Aug 4, 2018

Man of Tai Chi review


(by Sheila O"malley rogerebert.com 11-1-13)

Keanu Reeves has a mixture of stilted awkwardness and gangly grace that is uniquely his own, and that makes him an often strange, disaffected presence. This can either work or not work. His line readings are sometimes baffling. But his simple sense of truth and touching trust in the material (whatever it may be) is one of the reasons his career has lasted so long. There isn't a ton of ego in his work. It's refreshing.

"Man of Tai Chi", Reeves' feature film directorial debut, has the same sometimes-awkward blend that Reeves brings to the table as an actor. The film is super serious (as befitting the martial arts genre, where everything is a matter of life or death), with moments of strange stilted dialogue (also par for the course) and scene after scene of thrilling physical combat, filmed with grace and certainty and no small amount of awe for the athletes involved.

Tiger Chen, a stuntman in the two "Matrix" sequels, plays the eponymous character, also named "Tiger Chen". He is a devoted practitioner of the ancient art of tai chi, working with a master named Yang (Yu Hai) in a beautiful temple. For his day job, Tiger works as a delivery boy, driving packages around the city, and flirting with a receptionist at one of his regular stop-offs. He lives with his parents. He does not have ambition to "do anything" with tai chi, because the rules underlying his apprenticeship with Master Yang say that those who practice tai chi do not do so for money, glory, or even to win. But during a public competition, his undeniable skill brings him to the attention of a mysterious individual named Donaka Mark (Reeves). Donaka lives in a cold man-cave of a penthouse, furnished in black leather and chrome. He strolls around barefoot on shiny black marble floors, he speaks only in terse commands. He has a security detail working for him that would rival the NSA's. He reaches out to Tiger, offering him a security job, when in reality it is a recruitment for a deadly underground fighting ring.
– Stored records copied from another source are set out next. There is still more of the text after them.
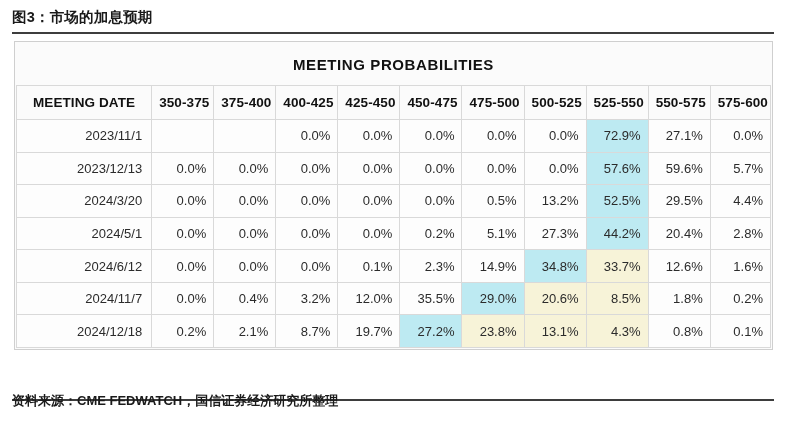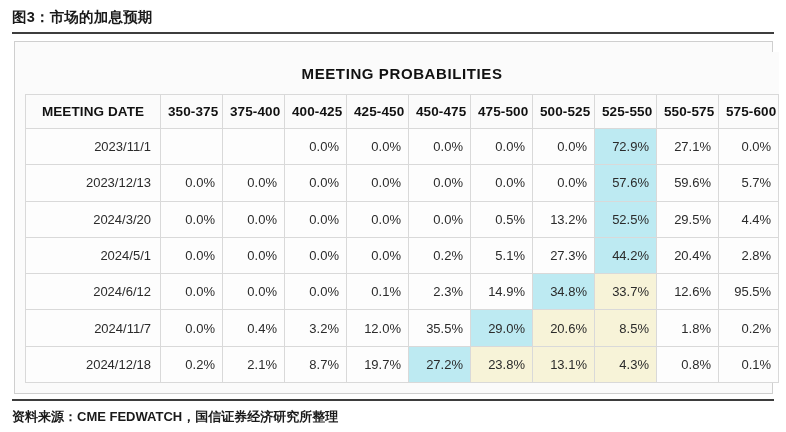--- a/index.html
+++ b/index.html
@@ -41,11 +41,11 @@
     left: 14px;
     top: 41px;
     width: 759px;
-    height: 353px;
+    height: 309px;
     background: #fbfbfb;
     border: 1px solid #cfcfcf;
     box-sizing: border-box;
-    padding: 10px;
+    padding: 1px;
   }
   table.mp {
     width: 100%;

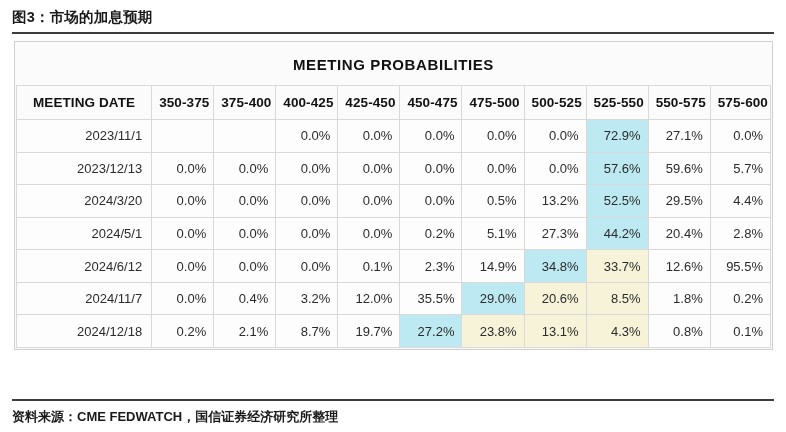--- a/index.html
+++ b/index.html
@@ -232,7 +232,7 @@
           <td class="hl-cyan">34.8%</td>
           <td class="hl-yellow">33.7%</td>
           <td>12.6%</td>
-          <td>95.5%</td>
+          <td>1.6%</td>
         </tr>
         <tr class="datarow">
           <td class="date">2024/11/7</td>

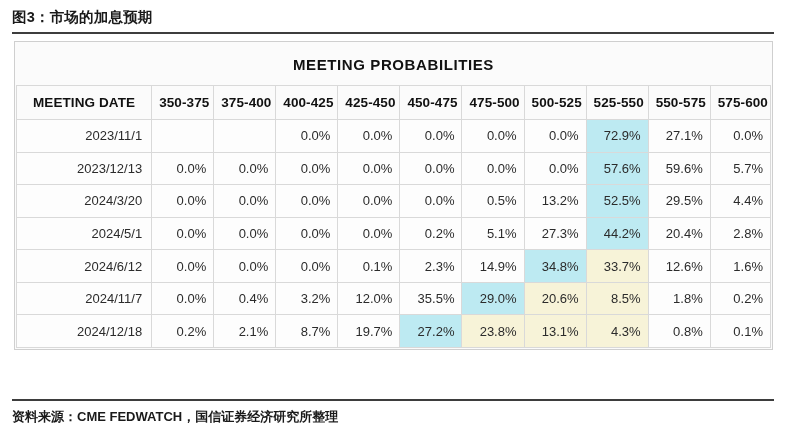--- a/index.html
+++ b/index.html
@@ -122,7 +122,7 @@
   .source {
     position: absolute;
     left: 12px;
-    top: 408px;
+    top: 392px;
     font-size: 13px;
     font-weight: bold;
     color: #1a1a1a;

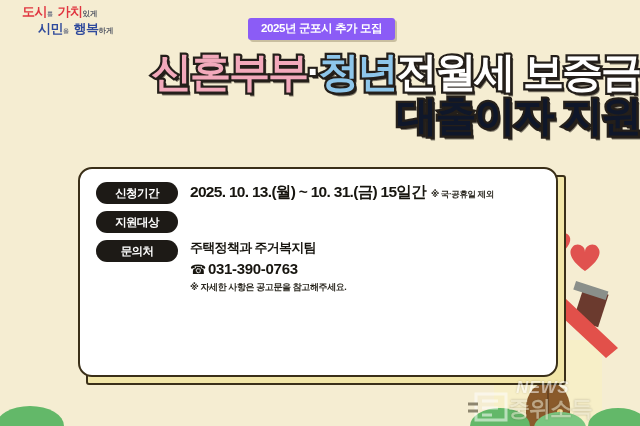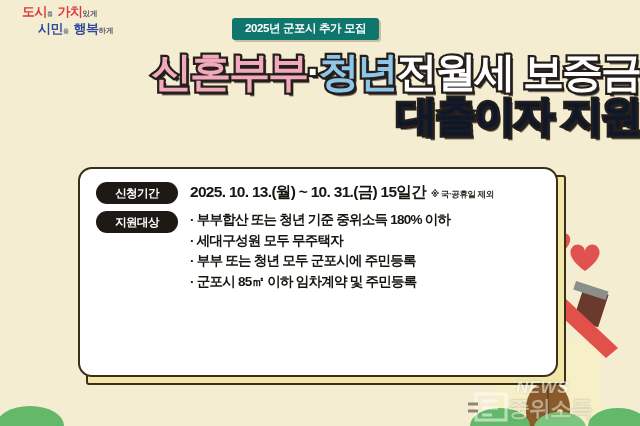--- a/index.html
+++ b/index.html
@@ -43,10 +43,10 @@
   
   #banner {
     position: absolute;
-    left: 232px;
+    left: 248px;
     top: 18px;
     padding: 3px 13px 4px;
-    background: #0f766e;
+    background: #8b5cf6;
     border-radius: 3px;
     color: #ffffff;
     font-size: 11.5px;

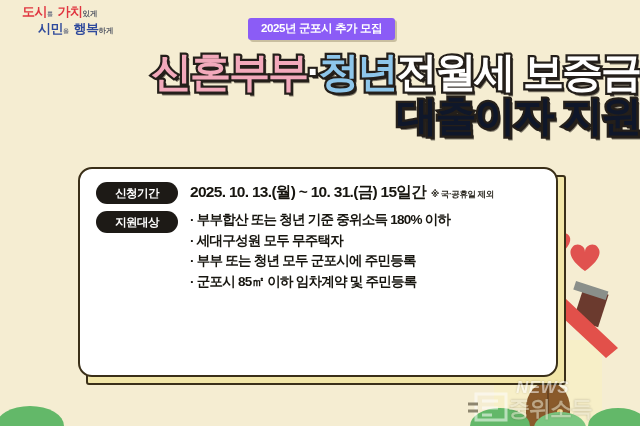--- a/index.html
+++ b/index.html
@@ -298,12 +298,6 @@
 
     <div class="row">
       <div class="pill">지원대상</div>
-      <div class="row-body">
-        <div class="bullet">· 부부합산 또는 청년 기준 중위소득 180% 이하</div>
-        <div class="bullet">· 세대구성원 모두 무주택자</div>
-        <div class="bullet">· 부부 또는 청년 모두 군포시에 주민등록</div>
-        <div class="bullet">· 군포시 85㎡ 이하 임차계약 및 주민등록</div>
-      </div>
     </div>
 
 

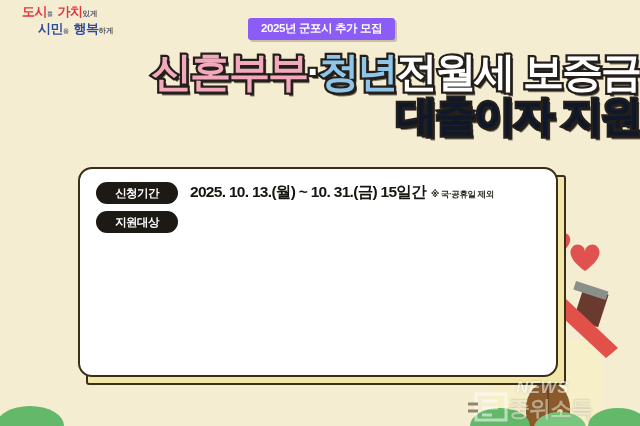--- a/index.html
+++ b/index.html
@@ -300,6 +300,16 @@
       <div class="pill">지원대상</div>
     </div>
 
+    <div class="row row-contact">
+      <div class="pill">문의처</div>
+      <div class="row-body">
+        <div class="contact-org">주택정책과 주거복지팀</div>
+        <div class="contact-tel">
+          <span class="tel-icon">☎</span><span>031-390-0763</span>
+        </div>
+        <div class="contact-note">※ 자세한 사항은 공고문을 참고해주세요.</div>
+      </div>
+    </div>
 
   </div>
Tiger is flown to an undisclosed location, put into an empty grey room with a mirror on one wall, as he waits to see what will happen. A female voice commands: "Fight", and from out of nowhere an opponent grabs Tiger from behind. Tiger is then engaged in a fight for his life in that grey room with the big mirror, and it is an Alice-through-the-looking-glass moment which will bear fruit through the rest of the film: Like Alice, Tiger is catapulted from one strange experience to the next. The normal rules of regular life no longer apply.

Donaka, of course, is watching through that mirror. That first fight is a test. Tiger passes, but it is only the first of many. Donaka's fight club is run like a cult, where essential information about the nature of the organization is withheld from the participants until they are too deeply embroiled to get out. Tiger finds himself back in that grey room again and again, fighting increasingly vicious and skilled opponents. To what purpose? What is it all for?

The money Donaka offers is substantial. When Master Yang's temple is slated for demolition unless money can be raised for necessary repairs, Tiger caves. And so the sacred temple is now being financed by someone who has betrayed the underlying principles taught there, a terrible irony. Tiger Chen, a superb athlete (to watch him is to go slack-jawed in wonder and appreciation), is also a terrific actor, going believably from sweet open kid to cold lean killer with a haunted aspect. "Man of Tai Chi" takes place in a deeply moral universe where our choices have spiritual implications.

The fighting ring is illegal. The cops (one in particular) close in on Donaka, who remains elusive and omniscient. Donaka understands that tai chi is not the usual fare in the martial arts underground, and he gets off on the fact that Tiger has sold out. That's the turn-on, the power trip. Reeves isn't in the film all that much, and there are a couple of extremely stiff scenes of dialogue, but he does get a very impressive fight scene with Tiger near the end. This is Tiger Chen's picture all the way. You watch him transform, and you watch his soul go dark.

Cinematographer Elliot Davis films the fight scenes with thrilling immediacy: lots of long takes, so you realize you are actually seeing these guys actually do this, as opposed to watching something pieced together later in the editing room. The camera circles and rises and pulls back, moving horizontally and vertically with the movements of each fight. The filming is intuitive and visceral. There's one masterpiece of a scene that takes place in a hidden night club floating in the bowels of a cargo ship in Hong Kong harbor. The setting is surreal: the circular stage painted with psychedelic dizzying swirls and the circular tables surrounding said stage, not to mention the bored elegant silent crowd, is reminiscent of the midnight theatre scene in David Lynch's "Mulholland Drive" or the freaky tiered nightclub in Josef von Sternberg's "Shanghai Gesture". Each fight gets more dangerous. The stakes rise. Death is the only possible outcome. Reeves approaches the genre with respect and passion. "Man of Tai Chi" is hugely entertaining.